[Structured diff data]
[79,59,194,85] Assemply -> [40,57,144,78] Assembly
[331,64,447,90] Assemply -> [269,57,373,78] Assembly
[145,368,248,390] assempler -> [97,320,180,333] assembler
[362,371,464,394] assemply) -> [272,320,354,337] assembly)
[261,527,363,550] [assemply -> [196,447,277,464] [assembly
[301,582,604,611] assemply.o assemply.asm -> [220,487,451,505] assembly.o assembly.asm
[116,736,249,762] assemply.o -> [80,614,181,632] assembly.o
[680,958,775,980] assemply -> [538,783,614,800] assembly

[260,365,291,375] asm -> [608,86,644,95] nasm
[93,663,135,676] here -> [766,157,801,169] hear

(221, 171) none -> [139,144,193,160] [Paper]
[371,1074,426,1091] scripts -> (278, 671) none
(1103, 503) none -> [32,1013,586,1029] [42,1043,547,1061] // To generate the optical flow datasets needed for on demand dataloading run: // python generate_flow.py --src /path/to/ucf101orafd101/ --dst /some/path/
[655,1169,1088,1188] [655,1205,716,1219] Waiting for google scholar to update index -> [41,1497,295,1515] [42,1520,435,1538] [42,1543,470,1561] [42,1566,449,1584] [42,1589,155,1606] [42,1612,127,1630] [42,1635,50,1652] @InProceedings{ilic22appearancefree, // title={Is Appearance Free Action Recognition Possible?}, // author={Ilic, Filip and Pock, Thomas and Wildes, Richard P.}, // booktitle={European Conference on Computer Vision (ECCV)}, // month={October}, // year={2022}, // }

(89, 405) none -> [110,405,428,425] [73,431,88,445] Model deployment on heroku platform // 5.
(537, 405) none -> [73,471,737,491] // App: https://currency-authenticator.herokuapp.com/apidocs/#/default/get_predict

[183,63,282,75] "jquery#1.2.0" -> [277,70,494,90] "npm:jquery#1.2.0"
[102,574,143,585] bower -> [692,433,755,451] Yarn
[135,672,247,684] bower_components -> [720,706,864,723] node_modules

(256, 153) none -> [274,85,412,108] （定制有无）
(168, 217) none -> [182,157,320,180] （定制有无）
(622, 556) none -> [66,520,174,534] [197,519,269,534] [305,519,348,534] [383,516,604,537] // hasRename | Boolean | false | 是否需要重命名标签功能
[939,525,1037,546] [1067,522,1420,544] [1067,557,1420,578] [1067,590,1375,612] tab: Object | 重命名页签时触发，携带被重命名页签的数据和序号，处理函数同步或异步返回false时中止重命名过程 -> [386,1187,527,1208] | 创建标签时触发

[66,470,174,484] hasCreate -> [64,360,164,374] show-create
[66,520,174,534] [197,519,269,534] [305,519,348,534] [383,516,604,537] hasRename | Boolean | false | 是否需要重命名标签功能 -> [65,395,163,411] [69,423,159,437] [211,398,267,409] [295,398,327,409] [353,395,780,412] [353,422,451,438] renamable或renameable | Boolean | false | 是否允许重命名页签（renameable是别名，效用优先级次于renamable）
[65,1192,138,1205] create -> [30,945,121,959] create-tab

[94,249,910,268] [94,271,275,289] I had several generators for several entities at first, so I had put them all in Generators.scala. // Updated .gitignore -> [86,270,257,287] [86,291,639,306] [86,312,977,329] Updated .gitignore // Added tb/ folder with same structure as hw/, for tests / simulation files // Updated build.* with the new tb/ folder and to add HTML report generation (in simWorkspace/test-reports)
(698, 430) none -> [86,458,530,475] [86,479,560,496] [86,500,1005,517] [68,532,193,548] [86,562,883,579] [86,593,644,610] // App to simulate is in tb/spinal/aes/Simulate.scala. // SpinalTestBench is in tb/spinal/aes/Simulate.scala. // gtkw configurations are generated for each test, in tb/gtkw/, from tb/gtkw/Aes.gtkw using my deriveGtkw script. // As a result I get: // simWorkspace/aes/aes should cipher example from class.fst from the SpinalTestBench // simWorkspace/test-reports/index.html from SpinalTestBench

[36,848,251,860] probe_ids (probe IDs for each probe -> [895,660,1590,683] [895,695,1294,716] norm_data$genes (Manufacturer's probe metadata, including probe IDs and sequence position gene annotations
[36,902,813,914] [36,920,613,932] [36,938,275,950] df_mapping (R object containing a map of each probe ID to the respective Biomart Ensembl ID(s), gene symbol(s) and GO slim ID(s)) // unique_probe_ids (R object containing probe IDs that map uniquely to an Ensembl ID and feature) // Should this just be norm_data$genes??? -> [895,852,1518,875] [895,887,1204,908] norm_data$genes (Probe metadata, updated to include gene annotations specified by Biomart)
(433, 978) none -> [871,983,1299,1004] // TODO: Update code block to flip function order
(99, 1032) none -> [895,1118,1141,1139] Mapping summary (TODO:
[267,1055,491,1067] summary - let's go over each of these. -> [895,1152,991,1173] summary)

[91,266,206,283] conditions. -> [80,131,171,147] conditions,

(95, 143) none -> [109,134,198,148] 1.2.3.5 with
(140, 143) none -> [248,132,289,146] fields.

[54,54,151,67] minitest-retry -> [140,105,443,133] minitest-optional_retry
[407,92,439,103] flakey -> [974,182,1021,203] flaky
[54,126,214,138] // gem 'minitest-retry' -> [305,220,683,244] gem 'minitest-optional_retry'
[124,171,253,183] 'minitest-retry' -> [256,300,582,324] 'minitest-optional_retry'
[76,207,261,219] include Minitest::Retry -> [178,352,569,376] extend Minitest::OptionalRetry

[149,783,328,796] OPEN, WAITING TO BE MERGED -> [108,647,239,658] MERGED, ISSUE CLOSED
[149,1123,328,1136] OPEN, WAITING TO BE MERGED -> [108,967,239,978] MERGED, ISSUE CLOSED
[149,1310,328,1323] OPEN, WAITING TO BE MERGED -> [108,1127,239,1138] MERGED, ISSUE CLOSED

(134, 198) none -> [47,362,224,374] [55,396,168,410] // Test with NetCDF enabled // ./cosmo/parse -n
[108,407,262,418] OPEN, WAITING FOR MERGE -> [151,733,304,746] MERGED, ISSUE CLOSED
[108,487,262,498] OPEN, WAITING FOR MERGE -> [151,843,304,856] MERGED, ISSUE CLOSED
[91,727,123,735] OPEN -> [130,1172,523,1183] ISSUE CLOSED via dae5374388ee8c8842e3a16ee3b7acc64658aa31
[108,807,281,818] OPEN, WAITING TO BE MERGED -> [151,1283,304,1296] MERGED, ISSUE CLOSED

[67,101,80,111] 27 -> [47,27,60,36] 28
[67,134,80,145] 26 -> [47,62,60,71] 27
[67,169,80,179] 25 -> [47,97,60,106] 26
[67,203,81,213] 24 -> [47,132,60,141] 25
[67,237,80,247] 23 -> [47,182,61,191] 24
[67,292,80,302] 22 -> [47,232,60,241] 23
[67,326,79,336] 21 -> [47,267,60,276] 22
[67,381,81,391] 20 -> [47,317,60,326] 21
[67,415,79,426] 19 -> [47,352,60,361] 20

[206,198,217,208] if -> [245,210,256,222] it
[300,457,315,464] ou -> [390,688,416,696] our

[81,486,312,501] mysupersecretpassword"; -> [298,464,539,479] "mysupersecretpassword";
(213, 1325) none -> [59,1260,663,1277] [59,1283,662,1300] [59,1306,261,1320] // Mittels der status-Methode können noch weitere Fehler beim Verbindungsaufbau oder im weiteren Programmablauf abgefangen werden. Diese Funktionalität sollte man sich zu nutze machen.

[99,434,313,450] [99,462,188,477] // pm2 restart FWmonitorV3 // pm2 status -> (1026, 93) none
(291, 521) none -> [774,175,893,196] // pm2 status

Your task =>
Your answer must consist solely of the lines from the top of the entries above through the line containing "[116,736,249,762] assemply.o ->", copied exactly, both ends included.

Exercise answer =>
[79,59,194,85] Assemply -> [40,57,144,78] Assembly
[331,64,447,90] Assemply -> [269,57,373,78] Assembly
[145,368,248,390] assempler -> [97,320,180,333] assembler
[362,371,464,394] assemply) -> [272,320,354,337] assembly)
[261,527,363,550] [assemply -> [196,447,277,464] [assembly
[301,582,604,611] assemply.o assemply.asm -> [220,487,451,505] assembly.o assembly.asm
[116,736,249,762] assemply.o -> [80,614,181,632] assembly.o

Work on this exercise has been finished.